= Timeline of the Syrian civil war (May–December 2013) =

The following is a timeline of the Syrian civil war from May to December 2013. Information about aggregated casualty counts is found at Casualties of the Syrian Civil War.

==May 2013==
===1 May===
The Russian Federal Air Transport Agency ordered civilian flights to cease flying over Syrian airspace.

===2 May===
Alleged Bayda and Baniyas massacres commenced; according to a later U.N. report, between 300 and 450 civilians were killed in the two massacres by Syrian forces.

===3 May===
An attack in Rif Dimashq Governorate, when allegedly IAF bombed a suspected weapons site.

===4 May===
Rebels continued their siege on Meng airbase. It was claimed that rebels had killed the base commander in clashes, and also seized the second military detachment of the base. Rebels claimed that a group of pilots defected and assassinated the base's commanding officer. The defected pilots told rebels that around 200 soldiers remained in the base, garrisoned in the headquarters building supported by a handful of tanks. Many soldiers resorted to sleeping under tanks, fearing a rebel assault.

===5 May===
Planes, reportedly of Israeli origin, hit targets just outside Damascus.

===8 May===
The Syrian government is reported to have blacked out all internet traffic into and out of Syria. Syria "has largely disappeared from the Internet". A similar event took place in November of last year.

Syrian Internet services were restored after a 19-hour blackout.

===9 May===
The Philippines is strongly considering withdrawing its 342 peacekeepers stationed in the Golan Heights after four of its peacekeepers were kidnapped by rebel forces.

===10 May===
3 Lebanese nationals were killed in fighting in Syria, a further 36 have been reported missing. How they were killed and whom they were fighting for remains unclear.

Rebel fighters managed to cut off the strategic road to Halab al-Jadida, that was the main supply line for the Syrian army between Hama and Aleppo. This happened through taking over the 2 checkpoints of al-Qebtein and Um Amud.

===11 May===
Rebels managed to cut a newly build desert road used as an Army supply route between central Syria and Aleppo's airport.

===12 May===
The Syrian army took control of Khirbet Ghazaleh, Daraa.

An explosion in the Syrian-Turkish border town of Reyhanli killed 46 and wounded 155 Turkish citizens.

===13 May===
The Syrian army captured the towns of Western Dumayna, Haidariyeh and Esh al-Warwar, near Qusayr.

A Turkish F-16 on an operational mission crashed near the border with Syria. Locals in the village of Yarpuz on the Turkish side of the border reported a loud explosion.

===15 May===
The United Nations updated their estimated death toll of the entire conflict to 80,000.

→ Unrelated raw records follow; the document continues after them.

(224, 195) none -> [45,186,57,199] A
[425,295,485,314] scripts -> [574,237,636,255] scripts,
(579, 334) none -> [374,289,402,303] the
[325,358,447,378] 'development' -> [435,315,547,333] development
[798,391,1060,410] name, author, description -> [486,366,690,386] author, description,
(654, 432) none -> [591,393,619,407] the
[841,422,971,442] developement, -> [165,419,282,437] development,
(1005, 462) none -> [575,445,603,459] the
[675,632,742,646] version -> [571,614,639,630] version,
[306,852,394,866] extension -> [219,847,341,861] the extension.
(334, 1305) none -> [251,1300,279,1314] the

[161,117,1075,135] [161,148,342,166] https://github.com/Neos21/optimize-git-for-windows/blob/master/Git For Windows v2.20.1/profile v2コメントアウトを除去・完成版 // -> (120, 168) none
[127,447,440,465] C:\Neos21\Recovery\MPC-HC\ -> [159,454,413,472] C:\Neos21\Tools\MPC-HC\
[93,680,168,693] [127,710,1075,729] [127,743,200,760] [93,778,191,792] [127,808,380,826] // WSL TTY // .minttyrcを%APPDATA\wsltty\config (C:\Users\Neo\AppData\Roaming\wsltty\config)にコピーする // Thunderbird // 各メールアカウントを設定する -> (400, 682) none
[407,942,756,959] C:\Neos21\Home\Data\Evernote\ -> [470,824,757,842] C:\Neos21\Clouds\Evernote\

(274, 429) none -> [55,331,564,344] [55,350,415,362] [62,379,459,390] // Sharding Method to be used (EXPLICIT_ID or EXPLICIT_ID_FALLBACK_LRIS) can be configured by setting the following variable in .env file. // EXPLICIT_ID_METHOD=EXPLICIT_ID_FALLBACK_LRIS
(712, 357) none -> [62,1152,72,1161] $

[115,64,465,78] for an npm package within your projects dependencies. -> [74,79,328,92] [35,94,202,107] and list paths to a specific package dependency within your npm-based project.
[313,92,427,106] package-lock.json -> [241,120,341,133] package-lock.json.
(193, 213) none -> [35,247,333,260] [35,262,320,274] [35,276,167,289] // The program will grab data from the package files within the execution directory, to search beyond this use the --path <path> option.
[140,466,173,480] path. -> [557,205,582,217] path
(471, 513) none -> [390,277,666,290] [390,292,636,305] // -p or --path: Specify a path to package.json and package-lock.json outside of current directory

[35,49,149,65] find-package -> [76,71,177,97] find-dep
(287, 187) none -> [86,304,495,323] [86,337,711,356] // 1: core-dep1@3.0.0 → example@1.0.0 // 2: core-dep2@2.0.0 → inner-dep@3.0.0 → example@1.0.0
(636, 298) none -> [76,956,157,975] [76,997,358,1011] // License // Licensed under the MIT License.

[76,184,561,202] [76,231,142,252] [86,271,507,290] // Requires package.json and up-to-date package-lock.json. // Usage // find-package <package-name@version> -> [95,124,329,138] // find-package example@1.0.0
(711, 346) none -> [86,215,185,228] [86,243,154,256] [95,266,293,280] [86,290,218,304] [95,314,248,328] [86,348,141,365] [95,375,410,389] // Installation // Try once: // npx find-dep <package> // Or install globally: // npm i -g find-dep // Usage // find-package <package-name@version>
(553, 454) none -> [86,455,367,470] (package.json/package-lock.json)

The United Nations General Assembly passed a resolution (GA/11372) adopting a "Text Condemning Violence in Syria, Demanding That All Sides End Hostilities". The resolution passed the General Assembly by a vote of 107 in favor to 12 against, with 59 abstentions.

The twelve countries voting against the resolution were Belarus, Bolivia, China, Cuba, Democratic People’s Republic of Korea, Ecuador, Iran, Nicaragua, Russian Federation, Syria, Venezuela and Zimbabwe. Most of these countries, known in some circles as the "Gang of Twelve", are noteworthy for their current or past Communist or Communist influenced governments (in the case of Belarus, China, Cuba, North Korea, Nicaragua, Russia and Venezuela) and/or record of human rights violations (as in the case of Iran, Syria and Zimbabwe).

There has been, apparently, a conscious effort to suppress information regarding this resolution as it is difficult to find information concerning it on the Internet.

===16 May===
The Syrian army repelled a large rebel assault on an Aleppo prison. The attack was aimed at dislodging government forces and freeing an estimated 4,000 political prisoners are being held there, however the rebels were forced to retreat after airstrikes caused casualties among their ranks. Rebels blew open the prison's main-gate, and took control of a building.

Rebels besieged the 52 Brigade in Daraa. Rebels also claimed they recaptured the town of Qaysa, Rif Damascus, after launching a unified counter-offensive. Rebels also launched an attack on the Brigade 52 base in Daraa province.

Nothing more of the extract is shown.